Signed-off-by: Jakub Filak <jfilak@redhat.com>
---
 src/dbus/abrt-dbus.c  | 225 +++++++++++++++++++++-----------------------------
 src/lib/problem_api.c |  21 +++--
 2 files changed, 109 insertions(+), 137 deletions(-)

diff --git a/src/dbus/abrt-dbus.c b/src/dbus/abrt-dbus.c
index 585fcd7..0f7ac2d 100644
--- a/src/dbus/abrt-dbus.c
+++ b/src/dbus/abrt-dbus.c
@@ -201,6 +201,69 @@ static void return_InvalidProblemDir_error(GDBusMethodInvocation *invocation, co
     free(msg);
 }
 
+enum {
+    OPEN_FAIL_NO_REPLY = 1 << 0,
+    OPEN_AUTH_ASK      = 1 << 1,
+    OPEN_AUTH_FAIL     = 1 << 2,
+};
+
+static struct dump_dir *open_dump_directory(GDBusMethodInvocation *invocation,
+    const gchar *caller, uid_t caller_uid, const char *problem_dir, int dd_flags, int flags)
+{
+    if (!allowed_problem_dir(problem_dir))
+    {
+        log("UID=%d attempted to access not allowed problem directory '%s'",
+                caller_uid, problem_dir);
+        if (!(flags & OPEN_FAIL_NO_REPLY))

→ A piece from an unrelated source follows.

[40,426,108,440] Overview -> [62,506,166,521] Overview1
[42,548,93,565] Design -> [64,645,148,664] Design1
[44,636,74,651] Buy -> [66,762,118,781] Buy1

+            return_InvalidProblemDir_error(invocation, problem_dir);
+        return NULL;
+    }
+
+    struct dump_dir *dd = dd_opendir(problem_dir, DD_OPEN_FD_ONLY);
+    if (dd == NULL)
+    {
+        perror_msg("can't open problem directory '%s'", problem_dir);
+        if (!(flags & OPEN_FAIL_NO_REPLY))
+            return_InvalidProblemDir_error(invocation, problem_dir);
+        return NULL;
+    }
+
+    if (!dd_accessible_by_uid(dd, caller_uid))
+    {
+        if (errno == ENOTDIR)
+        {
+            log_notice("Requested directory does not exist '%s'", problem_dir);
+            if (!(flags & OPEN_FAIL_NO_REPLY))

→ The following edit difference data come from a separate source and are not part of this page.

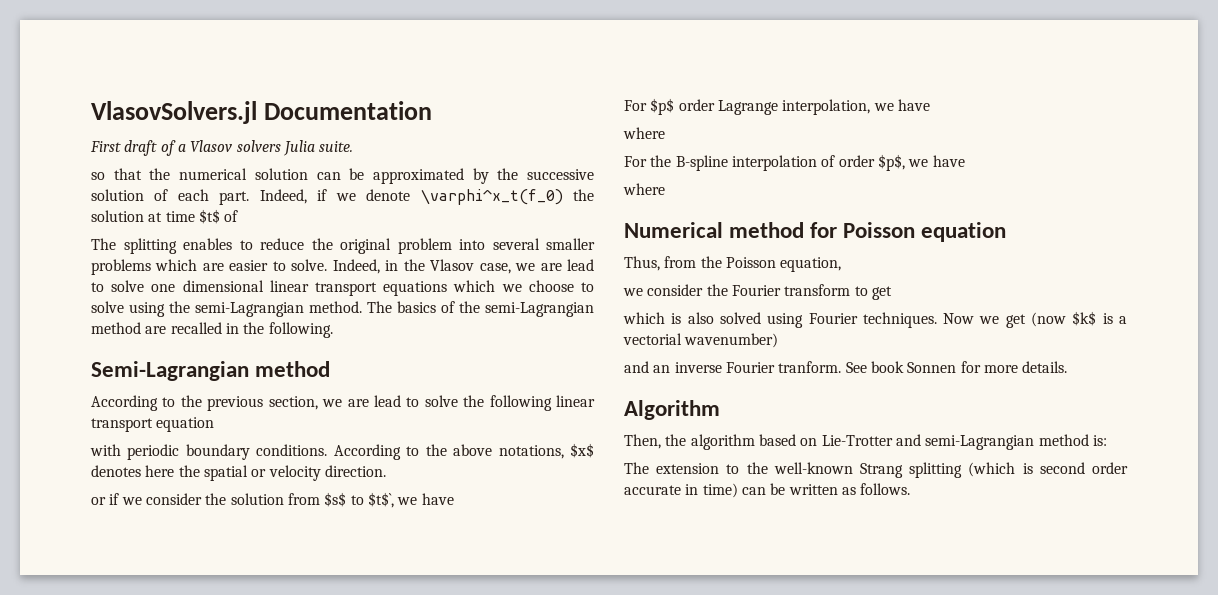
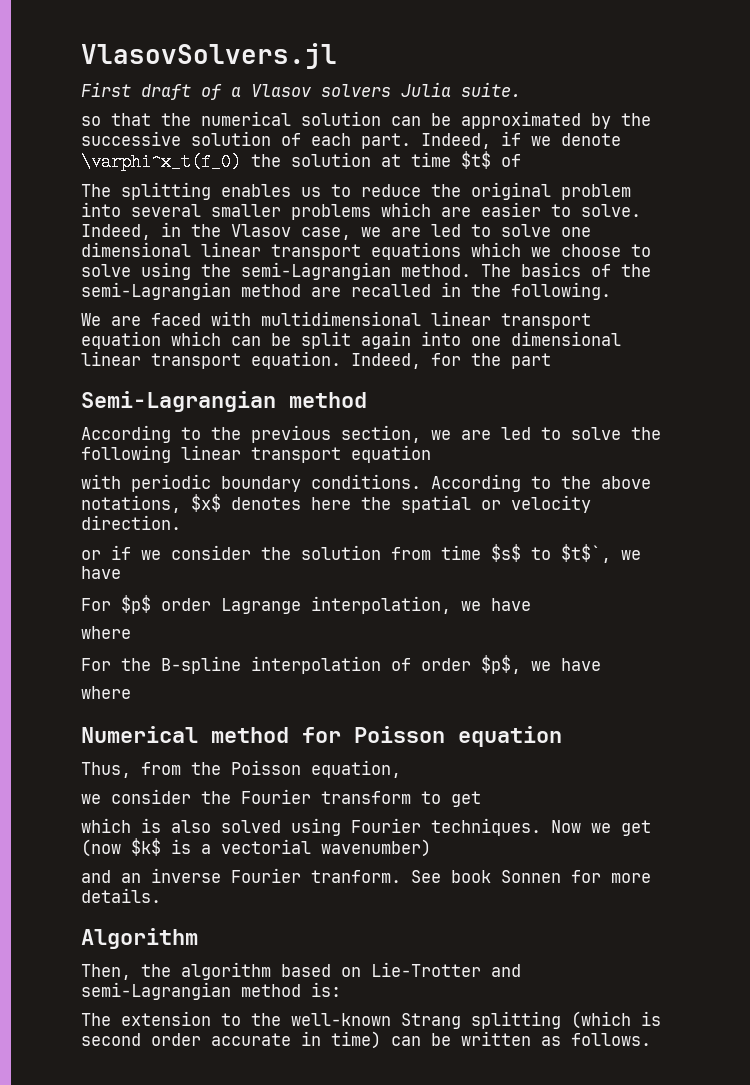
[264,101,433,120] Documentation -> (337, 56) none
(232, 244) none -> [301,187,321,197] us
[566,259,594,271] lead -> [431,224,461,237] led
(333, 330) none -> [81,311,591,329] [81,331,621,349] [81,351,551,369] // We are faced with multidimensional linear transport equation which can be split again into one dimensional linear transport equation. Indeed, for the part
[373,395,401,407] lead -> [501,427,531,440] led
(320, 499) none -> [441,545,481,560] time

+                return_InvalidProblemDir_error(invocation, problem_dir);
+            dd_close(dd);
+            return NULL;
+        }
+
+        if (   !(flags & OPEN_AUTH_ASK)
+            || polkit_check_authorization_dname(caller, "org.freedesktop.problems.getall") != PolkitYes)
+        {
+            log_notice("not authorized");
+            if (!(flags & OPEN_FAIL_NO_REPLY))
+                g_dbus_method_invocation_return_dbus_error(invocation,
+                                              "org.freedesktop.problems.AuthFailure",
+                                              _("Not Authorized"));
+            dd_close(dd);
+            return NULL;
+        }
+    }
+
+    dd = dd_fdopendir(dd, dd_flags);
+    if (dd == NULL)
+    {
+        log_notice("Can't open the problem '%s' with flags %x0", problem_dir, dd_flags);
+        if (!(flags & OPEN_FAIL_NO_REPLY))
+            g_dbus_method_invocation_return_dbus_error(invocation,
+                                "org.freedesktop.problems.Failure",
+                                _("Can't open the problem"));
+    }
+    return dd;
+}
+
 /*
  * Checks element's rights and does not open directory if element is protected.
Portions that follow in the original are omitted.